Stephanie Bashir, founder and CEO of consultancy Nexa Advisory, told that the extension of the CIS “gives investors the certainty they need to accelerate our energy transition, a clear on ramp to the sunset of the Renewable Energy Target (RET, which ended in 2020) and few flow on effects to other investors, so it won’t distort the market”.

“Supercharging the CIS to 32GW is a pragmatic and cost-effective solution for households, business and the government.
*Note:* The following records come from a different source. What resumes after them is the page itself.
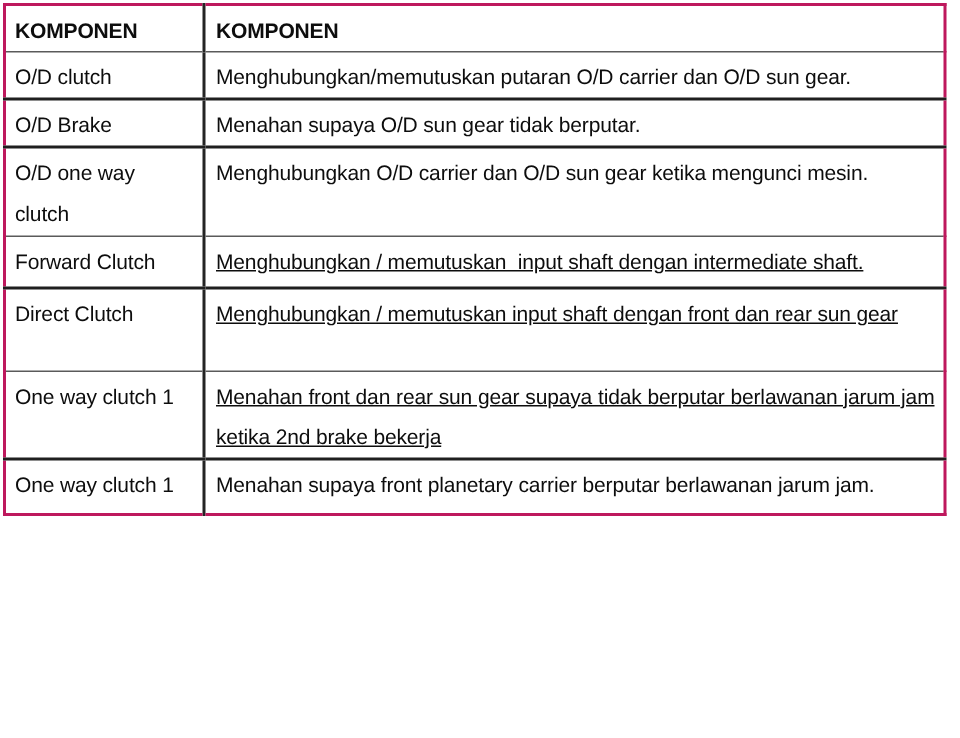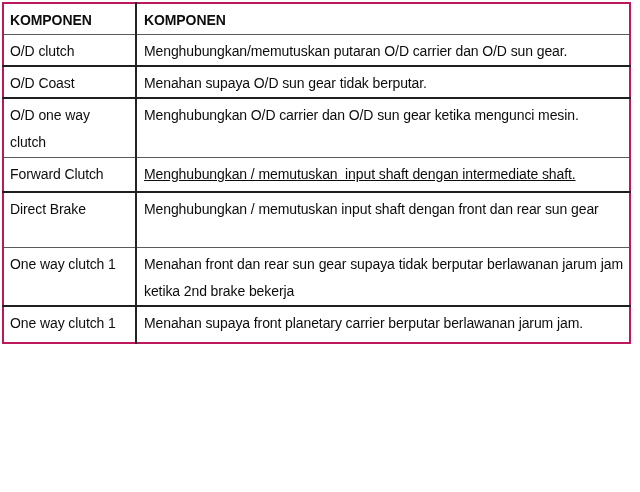"O/D Coast" td.komp { text: Coast -> Brake }
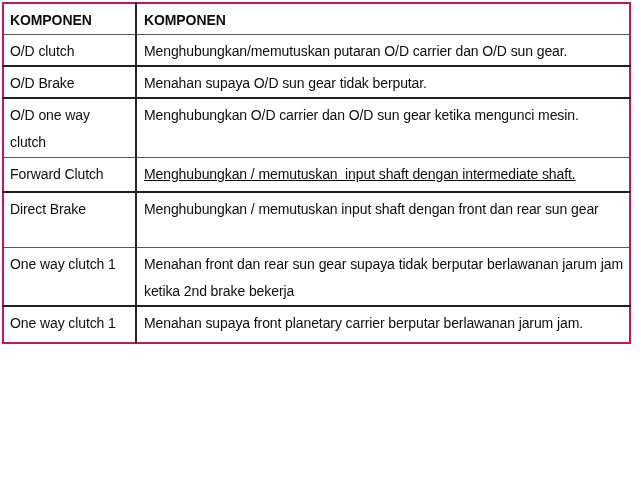"Direct Brake" td.komp { text: Brake -> Clutch }
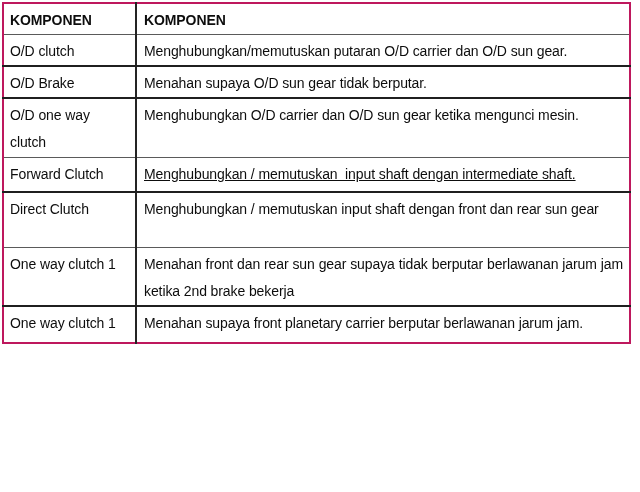"Menghubungkan / memutuskan input shaft dengan front" .j { text-decoration: none -> underline }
It will incentivise renewable energy and firming capacity, and it will do so in a timely way,” Bashir said.

“Shoring up new renewables and storage will go a long way towards meeting our 2030 climate targets and, importantly, it ensures reliable and secure replacement generation is in place as ageing and unreliable coal power stations shut.”

National trade association Clean Energy Council (CEC) also welcomed last week’s announcement, with CEO Kane Thornton describing it as “a significant commitment that is intended to put Australia back on track to achieve the Government’s policy of 82% renewables by 2030, replacing ageing coal-fired generation with cheaper renewable energy and driving down power prices”.

“Investment in renewable energy has been in gradual decline since the Renewable Energy Target – a policy that delivered substantial new investment – was met in 2020. The rate of investment slowed more dramatically over the past year as a result of higher project costs, frustrating permitting processes, a congested grid and intensifying global competition in the race to net zero.

“While renewable energy remains the lowest cost form of new generation, there is a clear role for government to facilitate the enormous levels of investment needed to transition our energy system,” Thornton said.